▸ Exercise brief
The task calls for each record to be given again unchanged, minus any pictures.

▸ Source information
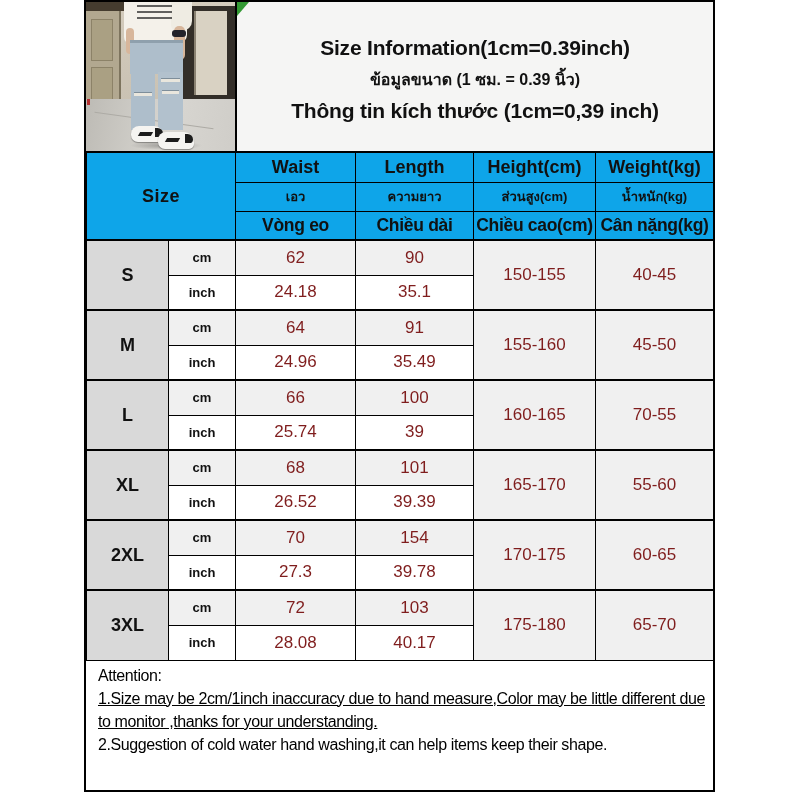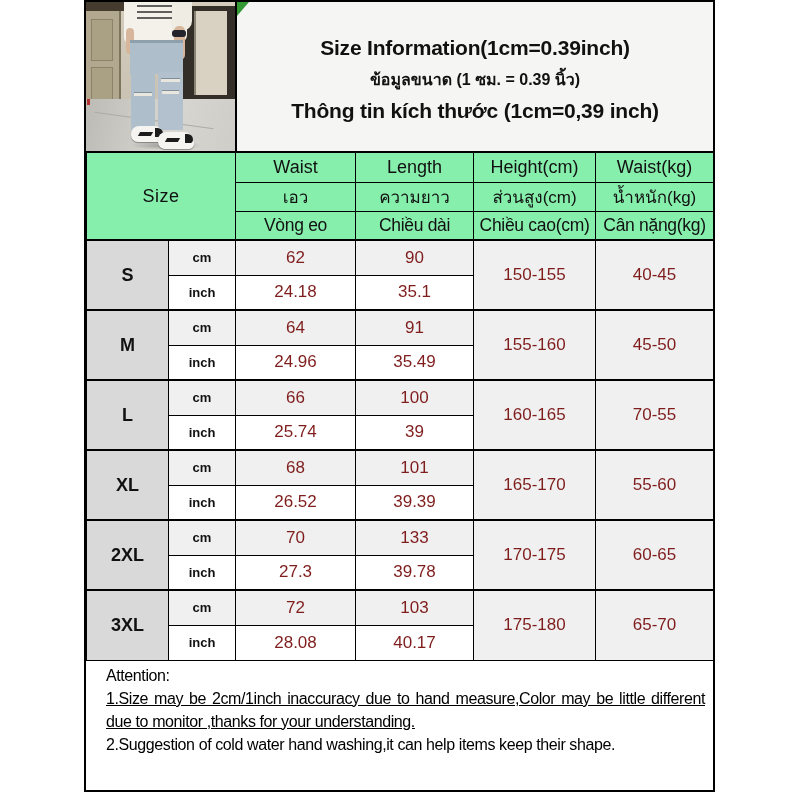"Waist" .size-table tr.hrow td { background: #86efac -> #0ea5e9; font-weight: normal -> bold }
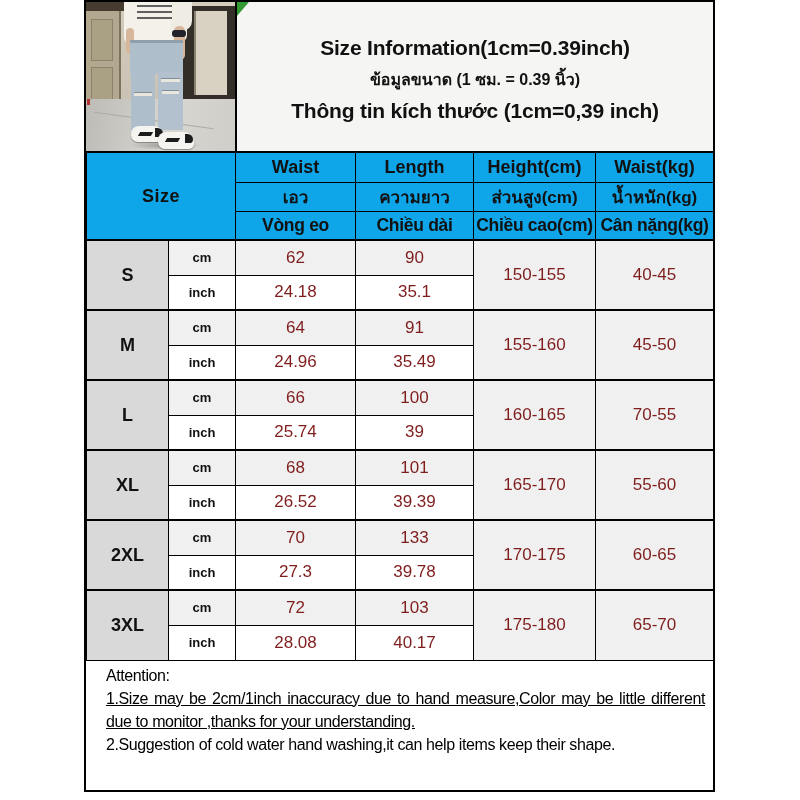"Waist(kg)" td { text: Waist -> Weight }
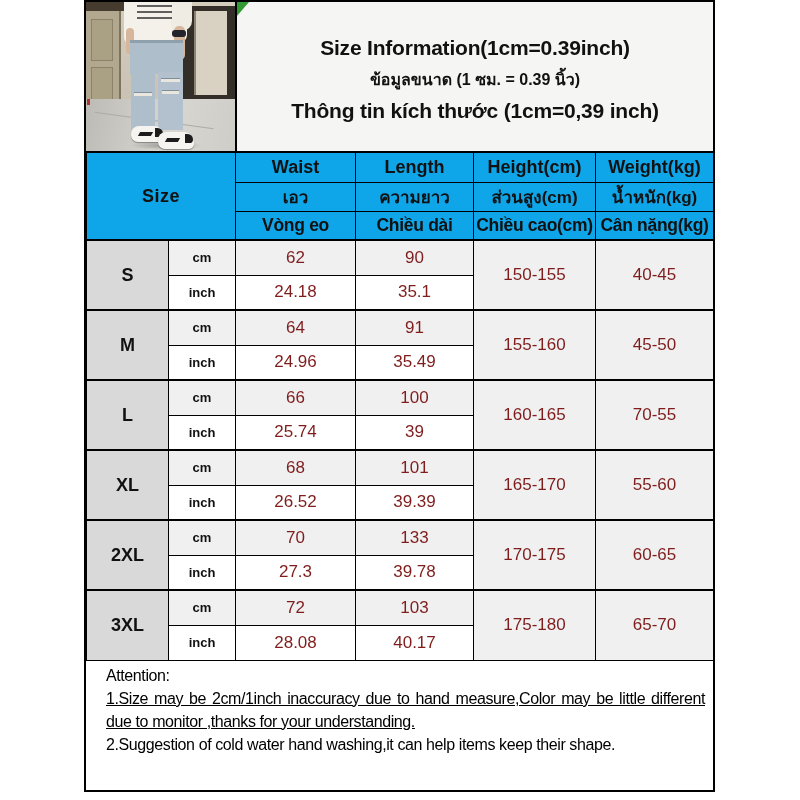"เอว" .size-table tr.hrow2 td { font-size: 17px -> 13px }
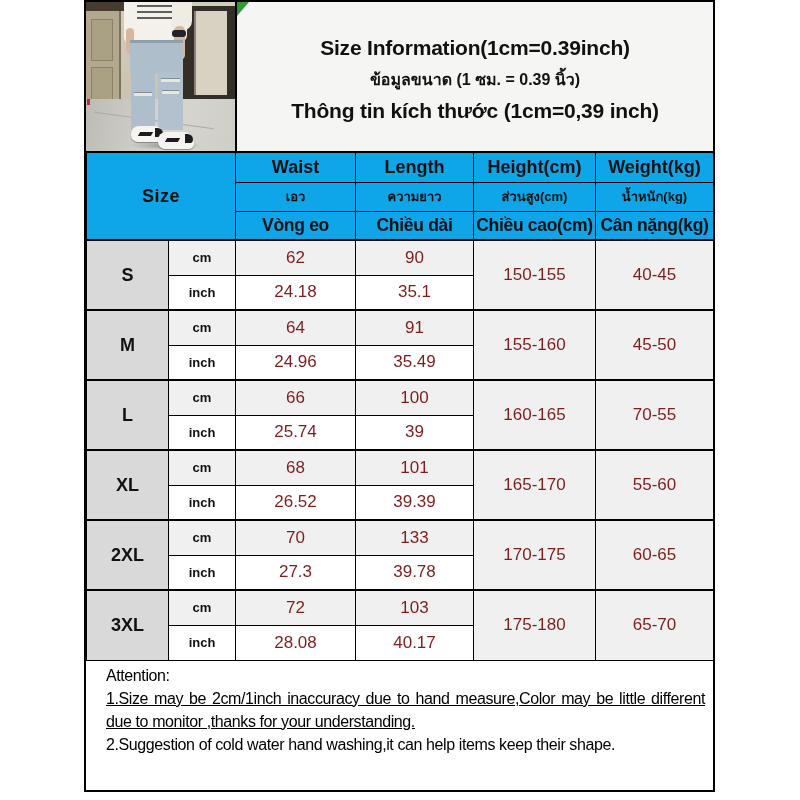"133" td.val { text: 133 -> 154 }
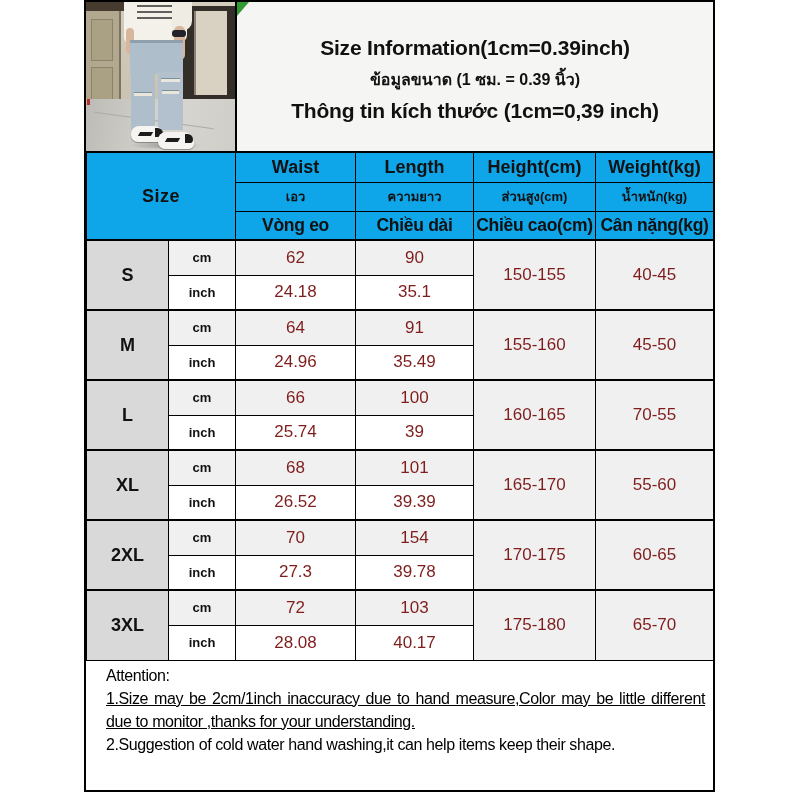"Attention:" .attention { padding: 3px 8px 0 20px -> 3px 8px 0 12px }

▸ Task response
"Waist" .size-table tr.hrow td { background: #86efac -> #0ea5e9; font-weight: normal -> bold }
"Waist(kg)" td { text: Waist -> Weight }
"เอว" .size-table tr.hrow2 td { font-size: 17px -> 13px }
"133" td.val { text: 133 -> 154 }
"Attention:" .attention { padding: 3px 8px 0 20px -> 3px 8px 0 12px }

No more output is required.